L’Instance nationale pour la prévention de la torture (INPT) a réaffirmé, ce vendredi, son soutien inconditionnel aux victimes de la torture et a fermement condamné ces crimes.

Dans un communiqué publié à l’occasion de la Journée internationale des Nations Unies pour le soutien aux victimes de la torture, l’INPT a exigé l’application stricte du principe de « l’impunité zéro » afin de rompre avec le sentiment d’inutilité du dépôt de plainte chez les victimes et de garantir la non-répétition des violations.
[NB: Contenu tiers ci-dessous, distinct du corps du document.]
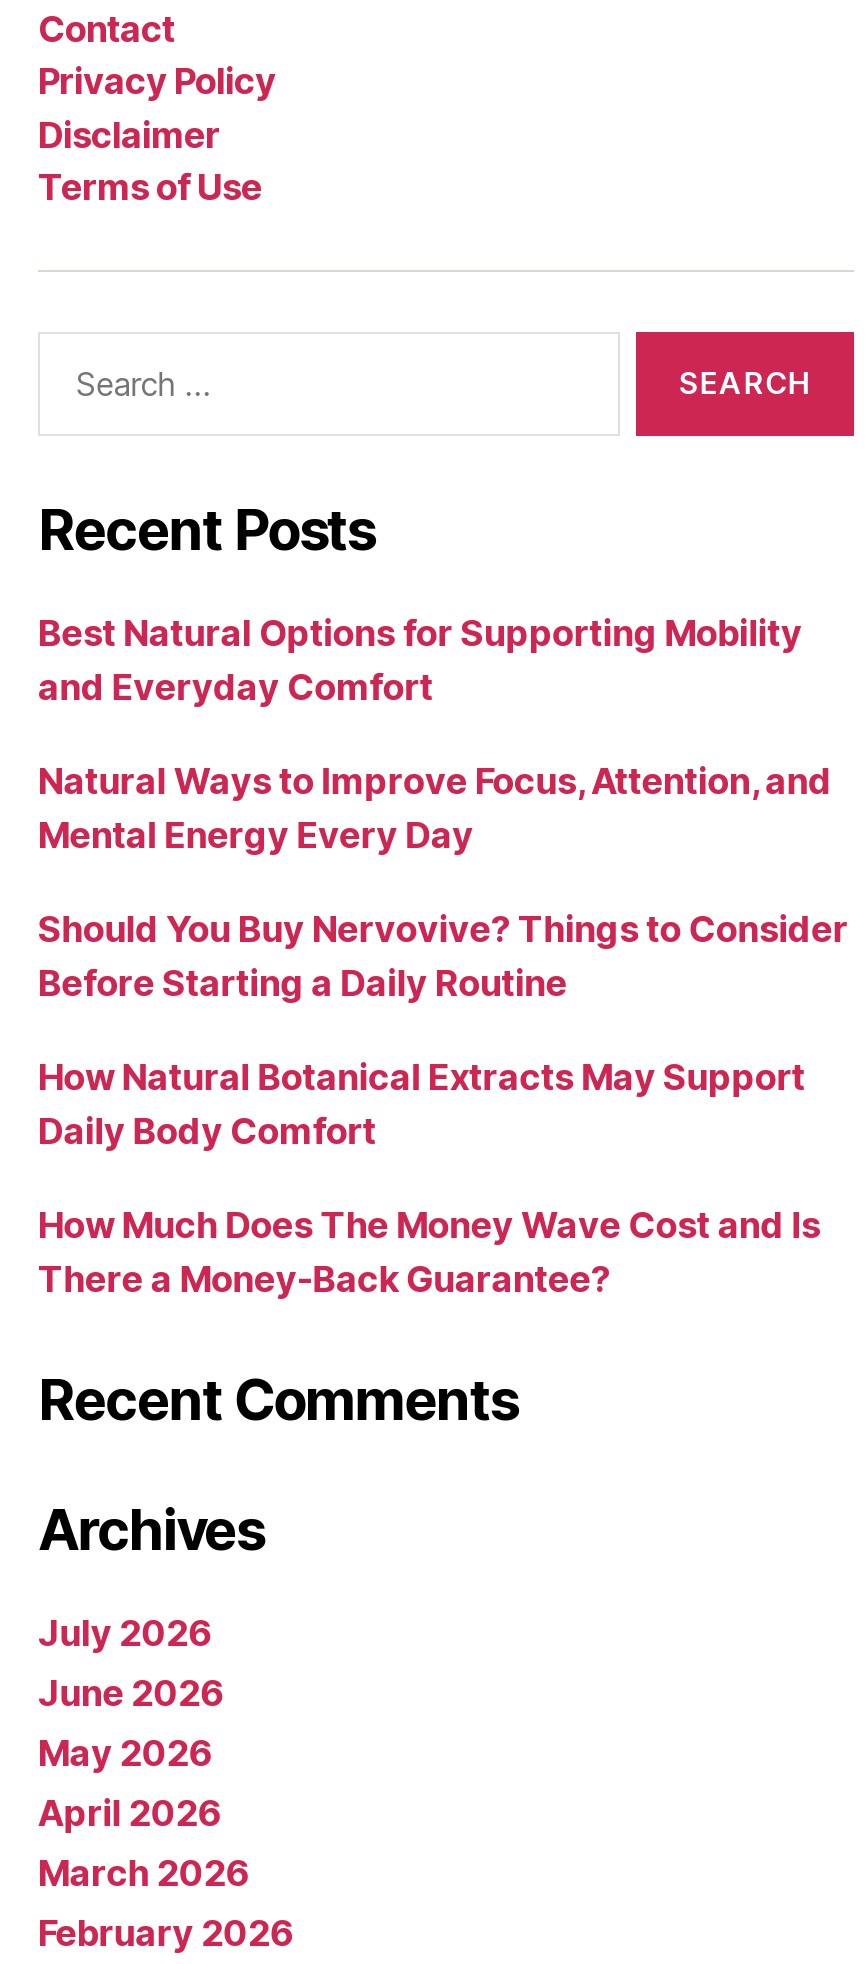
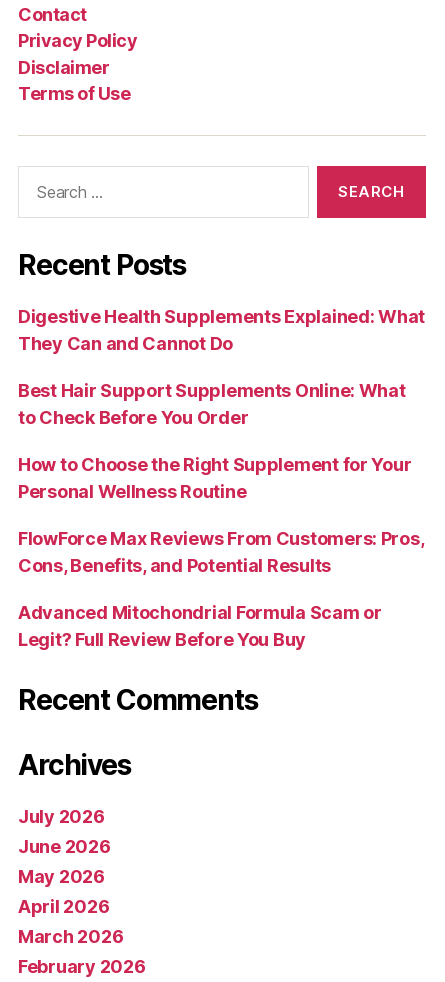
- Best Natural Options for Supporting Mobility
- and Everyday Comfort
+ Digestive Health Supplements Explained: What
+ They Can and Cannot Do

- Natural Ways to Improve Focus, Attention, and
- Mental Energy Every Day
+ Best Hair Support Supplements Online: What
+ to Check Before You Order

- Should You Buy Nervovive? Things to Consider
- Before Starting a Daily Routine
+ How to Choose the Right Supplement for Your
+ Personal Wellness Routine

- How Natural Botanical Extracts May Support
- Daily Body Comfort
+ FlowForce Max Reviews From Customers: Pros,
+ Cons, Benefits, and Potential Results

- How Much Does The Money Wave Cost and Is
- There a Money-Back Guarantee?
+ Advanced Mitochondrial Formula Scam or
+ Legit? Full Review Before You Buy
L’Instance a insisté sur la nécessité d’appliquer les garanties juridiques et procédurales fondamentales aux suspects dès leur interpellation, leur arrestation et leur garde à vue. Elle a également appelé à garantir les droits de toutes les personnes placées dans des lieux privatifs de liberté, en exigeant un traitement humain qui préserve leur intégrité physique et morale. L’INPT préconise, par ailleurs, l’adoption de peines alternatives à la détention chaque fois que possible.

Pour mener à bien sa mission de contrôle et de sensibilisation, l’INPT a rappelé qu’une coopération étroite et continue avec les autorités de tutelle des lieux de privation de liberté est indispensable. Selon l’Instance, cette collaboration doit traduire concrètement l’engagement de l’État et réduire le fossé entre les textes de loi, les discours officiels et la réalité quotidienne.

L’INPT est une instance publique tunisienne dotée de la personnalité morale et de l’indépendance administrative et financière. Composée de 16 membres élus en 2016, elle a été créée par une loi organique adoptée en 2013 par l’Assemblée nationale constituante. Sa création découle de la mise en œuvre du Protocole facultatif à la Convention contre la torture, ratifié par la Tunisie en 2011.

Célébrée chaque 26 juin, la Journée internationale des Nations Unies pour le soutien aux victimes de la torture marque l’anniversaire de l’entrée en vigueur, en 1987, de la Convention des Nations Unies contre la torture, qui compte aujourd’hui 174 États parties.